_Revision comparison data_
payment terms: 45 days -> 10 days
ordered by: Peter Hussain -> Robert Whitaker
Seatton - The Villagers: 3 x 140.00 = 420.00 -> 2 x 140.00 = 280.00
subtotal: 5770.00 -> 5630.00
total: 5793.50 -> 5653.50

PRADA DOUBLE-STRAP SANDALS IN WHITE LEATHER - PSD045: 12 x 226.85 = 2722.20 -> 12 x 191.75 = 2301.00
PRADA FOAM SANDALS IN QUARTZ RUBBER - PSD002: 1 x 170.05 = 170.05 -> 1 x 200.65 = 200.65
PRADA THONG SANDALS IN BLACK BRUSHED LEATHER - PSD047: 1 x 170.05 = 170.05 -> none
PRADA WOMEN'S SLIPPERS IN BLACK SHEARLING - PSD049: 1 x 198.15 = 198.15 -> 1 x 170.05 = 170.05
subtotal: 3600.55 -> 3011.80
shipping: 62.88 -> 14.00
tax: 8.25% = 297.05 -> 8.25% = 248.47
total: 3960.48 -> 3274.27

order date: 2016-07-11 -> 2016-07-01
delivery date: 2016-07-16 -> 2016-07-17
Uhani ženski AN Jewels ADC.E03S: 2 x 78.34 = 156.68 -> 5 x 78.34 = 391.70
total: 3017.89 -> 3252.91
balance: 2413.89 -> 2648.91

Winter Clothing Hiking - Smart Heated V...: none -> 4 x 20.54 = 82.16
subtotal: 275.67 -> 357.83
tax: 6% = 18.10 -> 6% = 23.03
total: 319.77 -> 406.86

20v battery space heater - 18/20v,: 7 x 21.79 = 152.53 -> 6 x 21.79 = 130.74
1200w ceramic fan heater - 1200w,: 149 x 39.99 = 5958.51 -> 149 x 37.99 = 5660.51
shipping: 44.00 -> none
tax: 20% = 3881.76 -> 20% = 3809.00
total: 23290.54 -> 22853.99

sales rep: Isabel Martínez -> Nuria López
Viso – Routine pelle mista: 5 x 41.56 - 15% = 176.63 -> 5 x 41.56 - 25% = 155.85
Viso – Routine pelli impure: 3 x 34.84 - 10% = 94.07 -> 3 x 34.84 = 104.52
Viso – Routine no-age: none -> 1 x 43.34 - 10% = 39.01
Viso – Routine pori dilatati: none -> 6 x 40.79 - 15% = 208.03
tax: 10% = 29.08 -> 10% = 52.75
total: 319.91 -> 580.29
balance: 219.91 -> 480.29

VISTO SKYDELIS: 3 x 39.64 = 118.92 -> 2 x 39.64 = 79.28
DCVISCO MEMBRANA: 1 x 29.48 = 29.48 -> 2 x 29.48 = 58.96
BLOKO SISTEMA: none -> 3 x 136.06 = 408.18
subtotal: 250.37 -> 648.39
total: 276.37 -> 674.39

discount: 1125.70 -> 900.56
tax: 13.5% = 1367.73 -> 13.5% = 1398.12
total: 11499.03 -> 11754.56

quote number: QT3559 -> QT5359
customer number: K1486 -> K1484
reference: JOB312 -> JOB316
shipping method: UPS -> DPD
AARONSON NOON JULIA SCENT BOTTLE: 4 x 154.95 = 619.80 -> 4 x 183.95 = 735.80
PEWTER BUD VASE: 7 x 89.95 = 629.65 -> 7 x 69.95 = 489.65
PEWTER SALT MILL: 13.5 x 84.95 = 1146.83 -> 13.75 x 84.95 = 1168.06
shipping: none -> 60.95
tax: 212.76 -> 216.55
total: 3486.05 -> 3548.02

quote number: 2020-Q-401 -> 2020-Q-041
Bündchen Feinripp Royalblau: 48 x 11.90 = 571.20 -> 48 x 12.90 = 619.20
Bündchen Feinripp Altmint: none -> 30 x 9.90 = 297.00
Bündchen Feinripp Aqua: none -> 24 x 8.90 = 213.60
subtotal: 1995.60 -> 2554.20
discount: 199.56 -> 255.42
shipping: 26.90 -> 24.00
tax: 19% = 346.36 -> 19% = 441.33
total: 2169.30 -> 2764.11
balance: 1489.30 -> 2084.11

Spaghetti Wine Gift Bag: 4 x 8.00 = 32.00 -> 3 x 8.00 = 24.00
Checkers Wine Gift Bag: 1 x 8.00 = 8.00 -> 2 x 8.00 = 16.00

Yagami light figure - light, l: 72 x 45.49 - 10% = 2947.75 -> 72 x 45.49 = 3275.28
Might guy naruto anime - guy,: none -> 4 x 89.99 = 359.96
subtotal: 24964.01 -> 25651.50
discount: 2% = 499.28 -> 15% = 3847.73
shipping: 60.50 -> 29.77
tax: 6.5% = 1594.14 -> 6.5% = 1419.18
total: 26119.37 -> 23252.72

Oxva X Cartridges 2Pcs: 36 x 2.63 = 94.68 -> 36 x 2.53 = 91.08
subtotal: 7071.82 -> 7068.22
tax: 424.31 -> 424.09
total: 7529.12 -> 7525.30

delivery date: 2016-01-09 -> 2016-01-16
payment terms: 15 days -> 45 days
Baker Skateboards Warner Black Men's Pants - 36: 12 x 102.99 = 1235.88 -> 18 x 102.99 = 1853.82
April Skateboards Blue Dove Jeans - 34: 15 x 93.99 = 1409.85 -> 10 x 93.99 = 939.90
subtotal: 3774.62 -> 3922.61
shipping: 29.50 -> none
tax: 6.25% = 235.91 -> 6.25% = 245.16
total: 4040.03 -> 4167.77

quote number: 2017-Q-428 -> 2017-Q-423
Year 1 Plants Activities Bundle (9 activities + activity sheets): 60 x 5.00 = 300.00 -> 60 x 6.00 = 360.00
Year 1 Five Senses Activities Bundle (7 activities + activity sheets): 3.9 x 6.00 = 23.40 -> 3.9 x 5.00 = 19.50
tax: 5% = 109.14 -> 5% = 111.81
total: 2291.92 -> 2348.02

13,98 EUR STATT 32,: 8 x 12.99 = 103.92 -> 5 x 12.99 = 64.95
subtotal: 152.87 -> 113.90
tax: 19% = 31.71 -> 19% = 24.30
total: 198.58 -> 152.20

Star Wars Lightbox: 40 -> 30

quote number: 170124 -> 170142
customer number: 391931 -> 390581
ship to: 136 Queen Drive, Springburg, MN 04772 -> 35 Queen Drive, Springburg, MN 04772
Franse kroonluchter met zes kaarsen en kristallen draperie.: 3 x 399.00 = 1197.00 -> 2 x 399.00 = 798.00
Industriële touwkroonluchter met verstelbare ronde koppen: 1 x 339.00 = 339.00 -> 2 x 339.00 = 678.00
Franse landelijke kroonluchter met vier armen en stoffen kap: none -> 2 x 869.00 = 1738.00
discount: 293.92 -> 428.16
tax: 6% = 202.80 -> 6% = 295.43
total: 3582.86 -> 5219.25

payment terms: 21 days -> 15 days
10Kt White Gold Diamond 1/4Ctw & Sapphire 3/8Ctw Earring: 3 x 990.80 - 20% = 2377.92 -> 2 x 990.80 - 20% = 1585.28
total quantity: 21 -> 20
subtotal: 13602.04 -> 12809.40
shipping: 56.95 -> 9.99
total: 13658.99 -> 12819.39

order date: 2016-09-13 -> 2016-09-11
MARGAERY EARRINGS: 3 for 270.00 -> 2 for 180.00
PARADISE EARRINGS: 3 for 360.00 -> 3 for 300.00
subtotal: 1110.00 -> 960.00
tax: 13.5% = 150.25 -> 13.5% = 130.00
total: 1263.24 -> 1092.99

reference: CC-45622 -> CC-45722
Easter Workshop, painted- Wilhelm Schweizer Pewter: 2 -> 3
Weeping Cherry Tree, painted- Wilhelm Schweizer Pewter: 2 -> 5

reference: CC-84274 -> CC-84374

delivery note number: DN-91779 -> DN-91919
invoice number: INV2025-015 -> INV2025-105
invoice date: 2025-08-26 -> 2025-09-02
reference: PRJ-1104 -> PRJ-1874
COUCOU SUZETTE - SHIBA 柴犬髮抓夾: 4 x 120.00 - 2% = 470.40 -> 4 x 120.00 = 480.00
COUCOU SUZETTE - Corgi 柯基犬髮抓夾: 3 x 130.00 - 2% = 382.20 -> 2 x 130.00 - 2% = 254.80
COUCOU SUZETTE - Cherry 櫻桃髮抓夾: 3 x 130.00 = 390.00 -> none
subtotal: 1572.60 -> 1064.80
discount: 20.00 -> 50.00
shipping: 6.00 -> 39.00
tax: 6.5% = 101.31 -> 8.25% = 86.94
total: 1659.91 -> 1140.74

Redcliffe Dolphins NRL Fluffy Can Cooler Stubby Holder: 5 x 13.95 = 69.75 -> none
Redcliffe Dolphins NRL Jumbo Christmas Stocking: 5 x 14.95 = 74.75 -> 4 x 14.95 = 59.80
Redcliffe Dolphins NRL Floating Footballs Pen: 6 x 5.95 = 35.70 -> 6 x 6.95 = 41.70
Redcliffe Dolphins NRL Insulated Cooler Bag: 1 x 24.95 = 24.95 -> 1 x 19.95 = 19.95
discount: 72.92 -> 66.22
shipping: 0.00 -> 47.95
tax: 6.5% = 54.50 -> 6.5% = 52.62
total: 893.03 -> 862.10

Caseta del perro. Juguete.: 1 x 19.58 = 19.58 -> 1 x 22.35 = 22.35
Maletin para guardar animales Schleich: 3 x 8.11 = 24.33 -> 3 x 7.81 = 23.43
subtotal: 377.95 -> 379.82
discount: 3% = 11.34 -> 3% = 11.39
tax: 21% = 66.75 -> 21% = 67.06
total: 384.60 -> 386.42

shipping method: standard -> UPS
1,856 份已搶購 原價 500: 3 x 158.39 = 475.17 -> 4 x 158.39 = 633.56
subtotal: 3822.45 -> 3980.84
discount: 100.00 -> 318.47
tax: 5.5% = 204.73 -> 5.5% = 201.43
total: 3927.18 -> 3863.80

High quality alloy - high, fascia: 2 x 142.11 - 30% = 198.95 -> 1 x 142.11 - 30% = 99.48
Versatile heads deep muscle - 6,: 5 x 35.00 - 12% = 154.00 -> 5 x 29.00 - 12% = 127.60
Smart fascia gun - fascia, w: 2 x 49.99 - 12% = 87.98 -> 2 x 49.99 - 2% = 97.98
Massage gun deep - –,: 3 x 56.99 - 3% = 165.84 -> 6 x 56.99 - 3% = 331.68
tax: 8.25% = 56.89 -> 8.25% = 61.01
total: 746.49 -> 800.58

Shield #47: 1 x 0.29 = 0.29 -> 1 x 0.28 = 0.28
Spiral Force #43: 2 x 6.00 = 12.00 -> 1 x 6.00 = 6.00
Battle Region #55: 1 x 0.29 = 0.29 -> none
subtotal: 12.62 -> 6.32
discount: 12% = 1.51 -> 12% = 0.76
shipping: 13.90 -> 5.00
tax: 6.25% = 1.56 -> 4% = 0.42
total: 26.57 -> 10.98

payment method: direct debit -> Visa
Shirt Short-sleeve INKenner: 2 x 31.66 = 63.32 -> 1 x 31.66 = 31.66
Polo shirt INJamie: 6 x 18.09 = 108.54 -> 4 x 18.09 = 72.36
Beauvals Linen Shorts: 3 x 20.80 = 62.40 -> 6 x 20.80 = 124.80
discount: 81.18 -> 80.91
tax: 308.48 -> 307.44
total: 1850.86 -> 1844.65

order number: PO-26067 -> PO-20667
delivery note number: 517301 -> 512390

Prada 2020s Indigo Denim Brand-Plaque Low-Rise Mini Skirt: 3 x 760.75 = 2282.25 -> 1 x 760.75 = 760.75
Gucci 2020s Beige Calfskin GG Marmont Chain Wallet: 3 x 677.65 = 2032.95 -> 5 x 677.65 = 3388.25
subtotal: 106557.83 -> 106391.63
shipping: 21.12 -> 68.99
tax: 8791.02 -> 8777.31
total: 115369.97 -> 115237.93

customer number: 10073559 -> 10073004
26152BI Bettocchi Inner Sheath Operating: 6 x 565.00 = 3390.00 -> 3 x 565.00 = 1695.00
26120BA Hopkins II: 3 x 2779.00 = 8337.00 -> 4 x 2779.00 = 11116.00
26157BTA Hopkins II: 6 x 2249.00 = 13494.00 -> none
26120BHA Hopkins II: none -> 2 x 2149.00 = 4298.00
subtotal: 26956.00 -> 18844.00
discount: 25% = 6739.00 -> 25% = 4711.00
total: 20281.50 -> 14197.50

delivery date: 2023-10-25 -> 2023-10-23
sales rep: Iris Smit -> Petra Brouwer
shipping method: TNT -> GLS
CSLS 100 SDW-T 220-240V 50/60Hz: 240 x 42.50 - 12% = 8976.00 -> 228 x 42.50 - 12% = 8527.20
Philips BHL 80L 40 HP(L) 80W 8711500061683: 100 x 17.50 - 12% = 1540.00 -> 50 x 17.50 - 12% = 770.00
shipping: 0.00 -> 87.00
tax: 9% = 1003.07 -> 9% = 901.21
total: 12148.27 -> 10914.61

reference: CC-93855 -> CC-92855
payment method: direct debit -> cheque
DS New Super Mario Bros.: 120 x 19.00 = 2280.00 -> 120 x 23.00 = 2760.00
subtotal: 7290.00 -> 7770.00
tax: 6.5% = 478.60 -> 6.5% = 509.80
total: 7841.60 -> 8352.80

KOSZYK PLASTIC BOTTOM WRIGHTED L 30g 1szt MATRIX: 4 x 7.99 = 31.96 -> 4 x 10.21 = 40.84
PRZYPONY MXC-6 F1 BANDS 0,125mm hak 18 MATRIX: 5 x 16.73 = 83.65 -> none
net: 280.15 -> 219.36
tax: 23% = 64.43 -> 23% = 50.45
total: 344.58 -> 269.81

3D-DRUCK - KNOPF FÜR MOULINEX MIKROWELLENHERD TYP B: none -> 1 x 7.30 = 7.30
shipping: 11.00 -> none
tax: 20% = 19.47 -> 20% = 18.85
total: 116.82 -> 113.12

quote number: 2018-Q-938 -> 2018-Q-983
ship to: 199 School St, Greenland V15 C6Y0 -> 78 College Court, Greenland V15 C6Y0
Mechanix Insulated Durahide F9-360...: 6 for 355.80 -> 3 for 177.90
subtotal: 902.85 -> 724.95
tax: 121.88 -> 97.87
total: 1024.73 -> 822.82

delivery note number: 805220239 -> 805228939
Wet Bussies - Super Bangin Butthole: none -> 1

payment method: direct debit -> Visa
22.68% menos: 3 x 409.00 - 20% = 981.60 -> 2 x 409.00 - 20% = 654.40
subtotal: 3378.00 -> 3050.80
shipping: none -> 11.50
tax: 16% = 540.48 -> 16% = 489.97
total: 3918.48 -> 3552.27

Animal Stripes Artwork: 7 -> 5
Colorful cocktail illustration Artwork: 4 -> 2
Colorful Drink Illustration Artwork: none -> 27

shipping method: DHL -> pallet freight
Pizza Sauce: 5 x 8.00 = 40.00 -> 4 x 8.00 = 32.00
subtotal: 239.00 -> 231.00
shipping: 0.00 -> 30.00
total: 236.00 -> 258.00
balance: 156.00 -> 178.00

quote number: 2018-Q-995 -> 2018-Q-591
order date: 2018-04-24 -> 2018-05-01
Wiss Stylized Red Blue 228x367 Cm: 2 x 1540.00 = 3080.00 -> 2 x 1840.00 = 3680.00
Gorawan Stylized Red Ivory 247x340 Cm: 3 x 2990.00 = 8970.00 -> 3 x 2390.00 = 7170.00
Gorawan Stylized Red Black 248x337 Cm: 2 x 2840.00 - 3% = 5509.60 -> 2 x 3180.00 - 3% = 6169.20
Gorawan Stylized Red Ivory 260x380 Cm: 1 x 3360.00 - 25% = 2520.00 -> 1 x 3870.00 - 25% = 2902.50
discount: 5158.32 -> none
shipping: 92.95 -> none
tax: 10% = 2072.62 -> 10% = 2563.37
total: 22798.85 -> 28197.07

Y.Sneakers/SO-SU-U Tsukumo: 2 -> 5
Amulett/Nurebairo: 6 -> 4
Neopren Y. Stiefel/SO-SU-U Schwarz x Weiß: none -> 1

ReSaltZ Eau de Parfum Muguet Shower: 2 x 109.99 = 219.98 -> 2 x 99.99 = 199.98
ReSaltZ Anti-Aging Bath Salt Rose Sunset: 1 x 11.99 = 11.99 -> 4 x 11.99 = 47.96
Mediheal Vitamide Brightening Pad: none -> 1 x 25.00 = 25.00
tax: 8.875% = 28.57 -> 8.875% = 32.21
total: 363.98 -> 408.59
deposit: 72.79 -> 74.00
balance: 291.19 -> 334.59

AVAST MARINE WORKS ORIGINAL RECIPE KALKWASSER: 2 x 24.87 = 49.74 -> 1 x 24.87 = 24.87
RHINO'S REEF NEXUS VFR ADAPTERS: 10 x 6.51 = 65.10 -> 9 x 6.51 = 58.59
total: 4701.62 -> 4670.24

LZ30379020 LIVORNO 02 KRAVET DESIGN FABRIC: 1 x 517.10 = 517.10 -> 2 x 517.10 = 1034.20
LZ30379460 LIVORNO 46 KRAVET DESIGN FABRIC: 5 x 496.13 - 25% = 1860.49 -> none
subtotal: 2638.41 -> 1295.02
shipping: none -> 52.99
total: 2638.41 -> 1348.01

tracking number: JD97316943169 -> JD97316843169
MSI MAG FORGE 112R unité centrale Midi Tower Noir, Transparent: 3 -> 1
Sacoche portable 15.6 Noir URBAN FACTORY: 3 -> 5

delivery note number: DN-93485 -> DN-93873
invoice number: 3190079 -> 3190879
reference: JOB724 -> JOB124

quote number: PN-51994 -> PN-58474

_Exercise_
In the entries above, find the line with "tax: 8.875% = 28.57 -> 8.875% = 32.21" and the line with "total: 4701.62 -> 4670.24", then set down exactly those two and every line between them, nothing else.

_Exercise output_
tax: 8.875% = 28.57 -> 8.875% = 32.21
total: 363.98 -> 408.59
deposit: 72.79 -> 74.00
balance: 291.19 -> 334.59

AVAST MARINE WORKS ORIGINAL RECIPE KALKWASSER: 2 x 24.87 = 49.74 -> 1 x 24.87 = 24.87
RHINO'S REEF NEXUS VFR ADAPTERS: 10 x 6.51 = 65.10 -> 9 x 6.51 = 58.59
total: 4701.62 -> 4670.24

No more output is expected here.